THE MANUFACTURING REPORT May, 1998

Feature Article

Mid-sized Firms Face Rough Road with ERP Adoption


Nearly half of the large companies which adopted enterprise resource planning systems (ERP) over the past five years experienced significant delays and cost overruns, according to a study by Cavanaugh Leahy & Company (Princeton, N.J.; idt.net/~tjell/), an organizational consulting firm. Mid-sized companies, which are now undertaking ERP implementation, are expected to fare even worse, the study indicated.
"Although three-quarters of the major companies have completed ERP, our interviews and research reveal a pattern of reengineering difficulties, unanticipated costs, prolonged implementation and employee dissatisfaction," said T.J. Elliott, research director for Cavanaugh Leahy. "It's critical that companies in the range of 1,000 to 5,000 employees, which are not considering ERP, recognize the challenges clearly as they start ERP implementation."
Mid-sized firms, moreover, are by nature more at risk in adopting ERP since there are fewer resources to devote to the process, said Elliott. "They have smaller IT departments and less experience with such large-scale projects and greater dependence on consultants. At the same time, they're wary of getting caught up in a cycle of expensive consulting.

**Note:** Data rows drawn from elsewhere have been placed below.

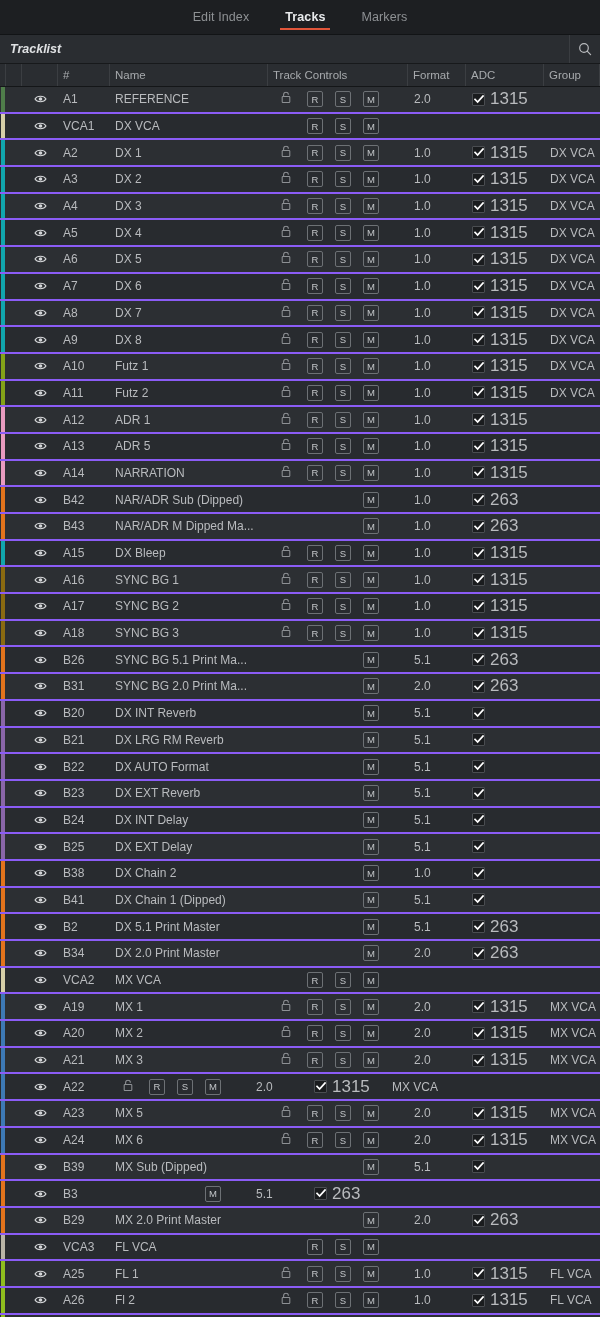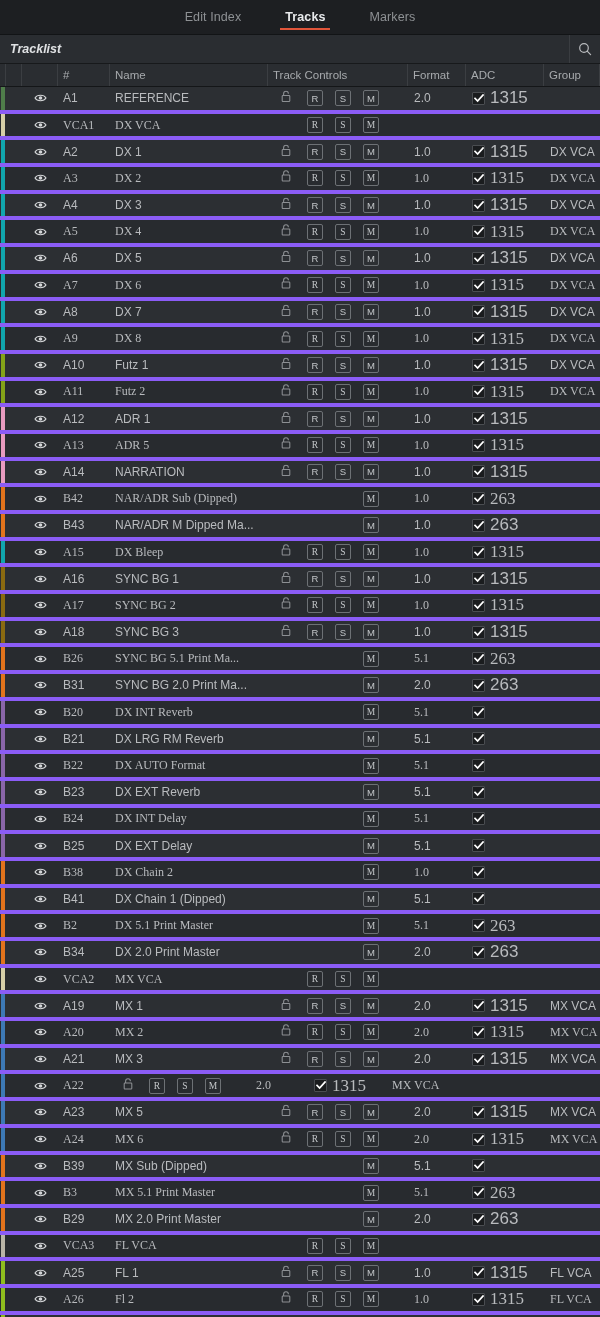--- a/index.html
+++ b/index.html
@@ -31,7 +31,7 @@
     display: flex;
     align-items: stretch;
     justify-content: center;
-    gap: 16px;
+    gap: 8px;
     border-bottom: 1px solid #121416;
   }
   .tab {

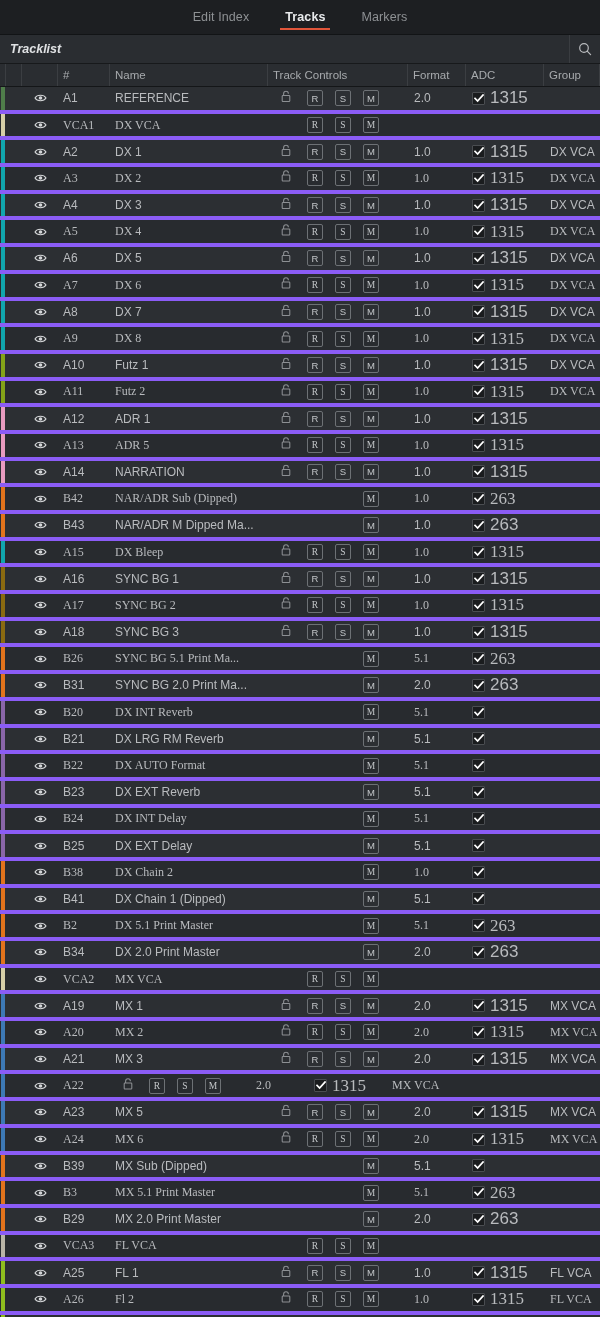--- a/index.html
+++ b/index.html
@@ -127,7 +127,7 @@
     display: flex;
     align-items: stretch;
     box-sizing: border-box;
-    border-bottom: 4px solid #8b5cf6;
+    border-bottom: 2px solid #8b5cf6;
     background: #2c2f33;
     justify-content: center;
   }

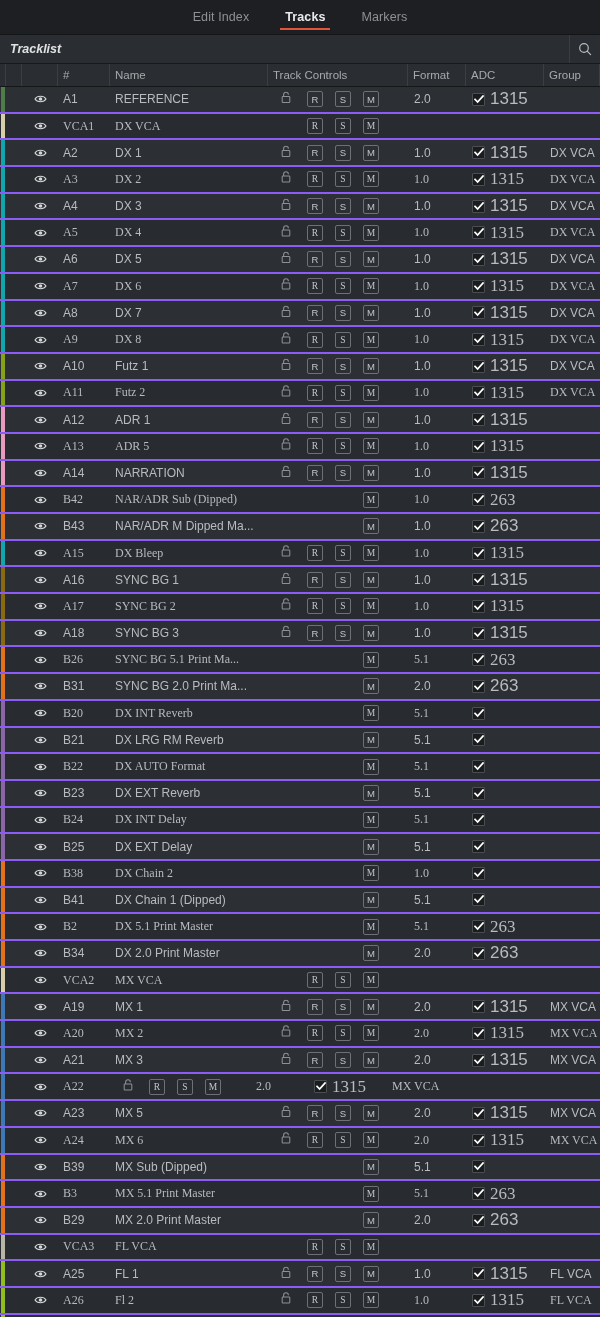--- a/index.html
+++ b/index.html
@@ -131,7 +131,7 @@
     background: #2c2f33;
     justify-content: center;
   }
-  .row.alt { background: #282b2f; font-family: Liberation Serif, serif; }
+  .row.alt { background: #282b2f; }
 
   .cell {
     display: flex;

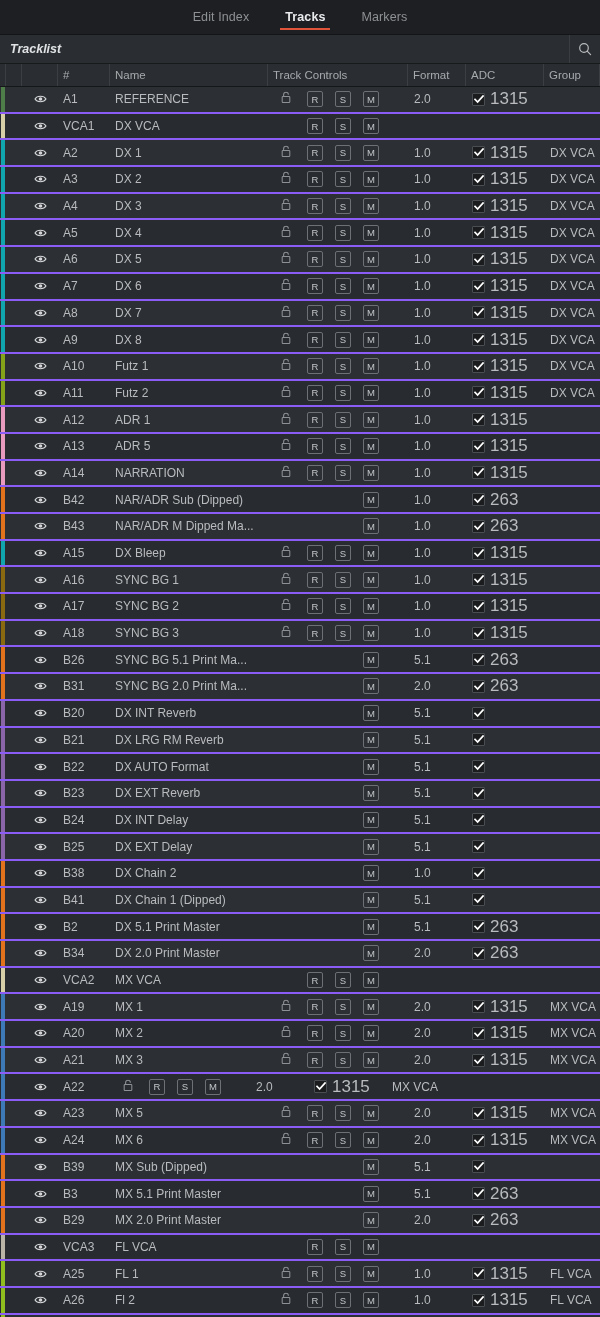--- a/index.html
+++ b/index.html
@@ -1619,7 +1619,6 @@
           </svg>
         </div>
         <div class="cell c-num">B3</div>
-        <div class="cell c-name">MX 5.1 Print Master</div>
         <div class="cell c-ctrl">
           <span class="ctrlwrap"></span>
           <span class="btn btn-m">M</span>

And once a company has started the process there's no turning back."
According to Elliott, the most frequent, but often overlooked, cause for implementation problems is ignoring the "people issues." Elliott cited the "people issues" identified in the study:
  • a lack of effective communication between those designing the systems and those who will use the systems

  • a scattered sense of commitment and urgency among those who will be the process owners in the new set-up, which translates into failures in cooperation

  • a scarcity of trust as groups which previously may have competed are asked to cooperate

  • an uncertain understanding of roles and acceptance of accountability post-ERP implementation

  • "laundry lists" of what's wrong by affected managers rather than corrective actions

  • the lack of a plan for engaging the entire company in the initiative, which results in a failure to get employees' hearts and minds behind the new way of operating

According to Elliott, dealing effectively with the people issues requires senior management to do three things. First, they must recognize what are the particular people issues for their situation; second, they must take the time to create and carry out meaningful meetings with employees on these issues; third, they must follow through with a broader project integration that includes not just systems, hardware, functions and processes, but also the minds and hearts of their people.